Our report, Hopes & Hurdles: California Foster Youth and College Financial Aid, examines the reasons behind this trend, from a lack of awareness about financial aid options to barriers within the aid programs themselves that pose particular challenges for foster youth. “The financial aid system isn’t working for foster youth,” said Debbie Cochrane, the report’s lead author and program director at the Institute for College Access & Success. “These students have beaten the odds to go to college, but not being able to get the grants they need puts their future in jeopardy.”

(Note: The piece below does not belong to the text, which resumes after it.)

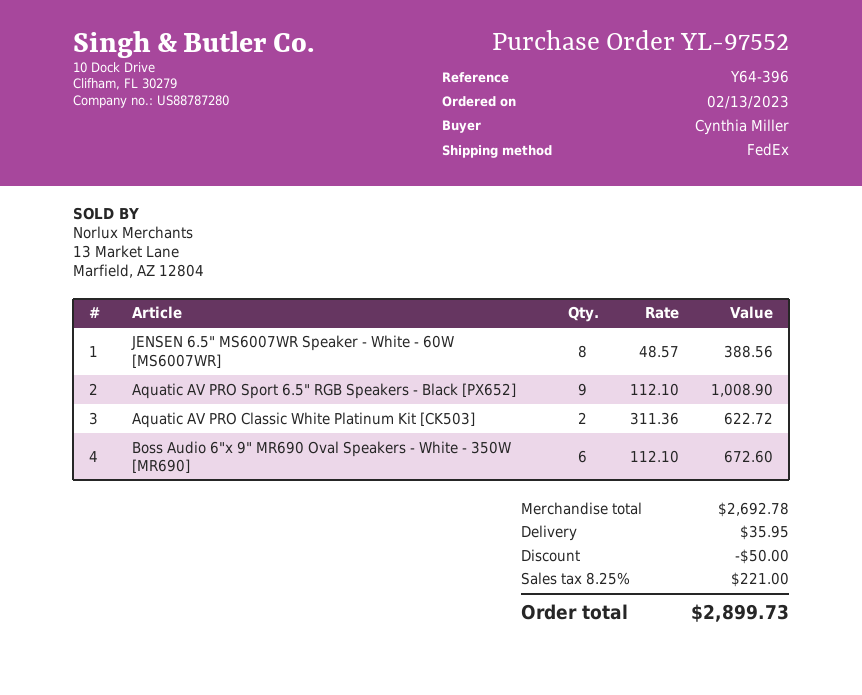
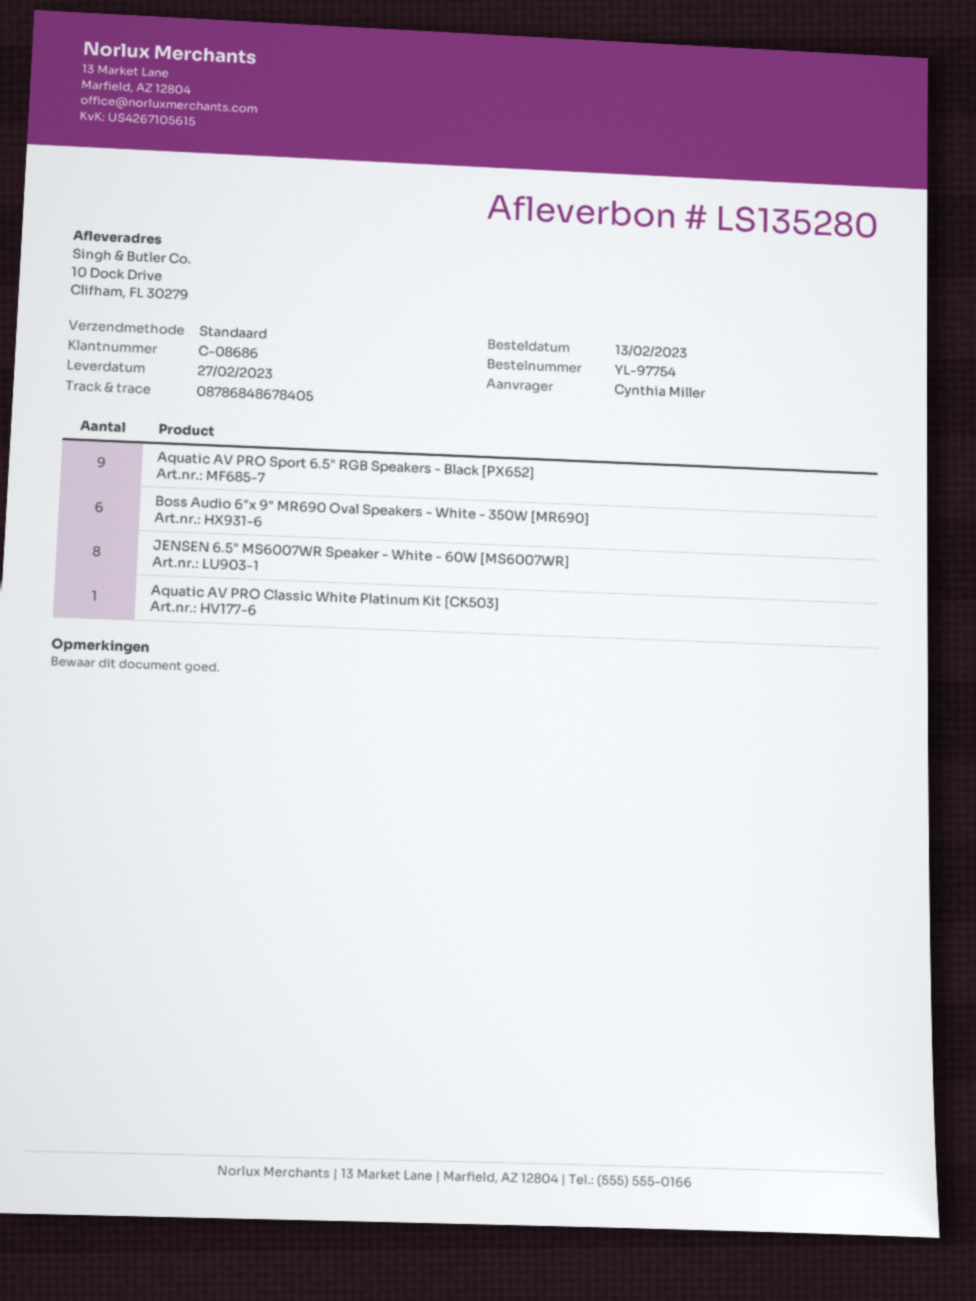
order number: YL-97552 -> YL-97754
shipping method: FedEx -> standard
Aquatic AV PRO Classic White Platinum Kit [CK503]: 2 -> 1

Early deadlines and GPA requirements make it harder for foster youth to get Cal Grants. Due to instability in their home and academic lives, these students are less likely to make college plans and apply for financial aid by the program’s March 2 deadline. In addition, many have attended multiple high schools, which must quickly cooperate to calculate a student’s GPA. Funding for Chafee Grants is so limited that fewer than half of the eligible applicants receive one. Also, Chafee Grants often arrive so late in the semester that students may have already fallen behind in classes or dropped out because they could not afford to buy books or pay their rent.
“Life in the child welfare system creates serious hurdles for foster youth who want to go to college, and problems with the way essential programs like Cal Grants and Chafee Grants operate can put higher education even farther out of reach,” said Cochrane.
The report recommends guaranteeing Cal Grants for foster youth; increasing cooperation between counties, the California Department of Social Services, and the California Student Aid Commission; extending foster care supports to age 21; and improving the funding and administration of Chafee Grants.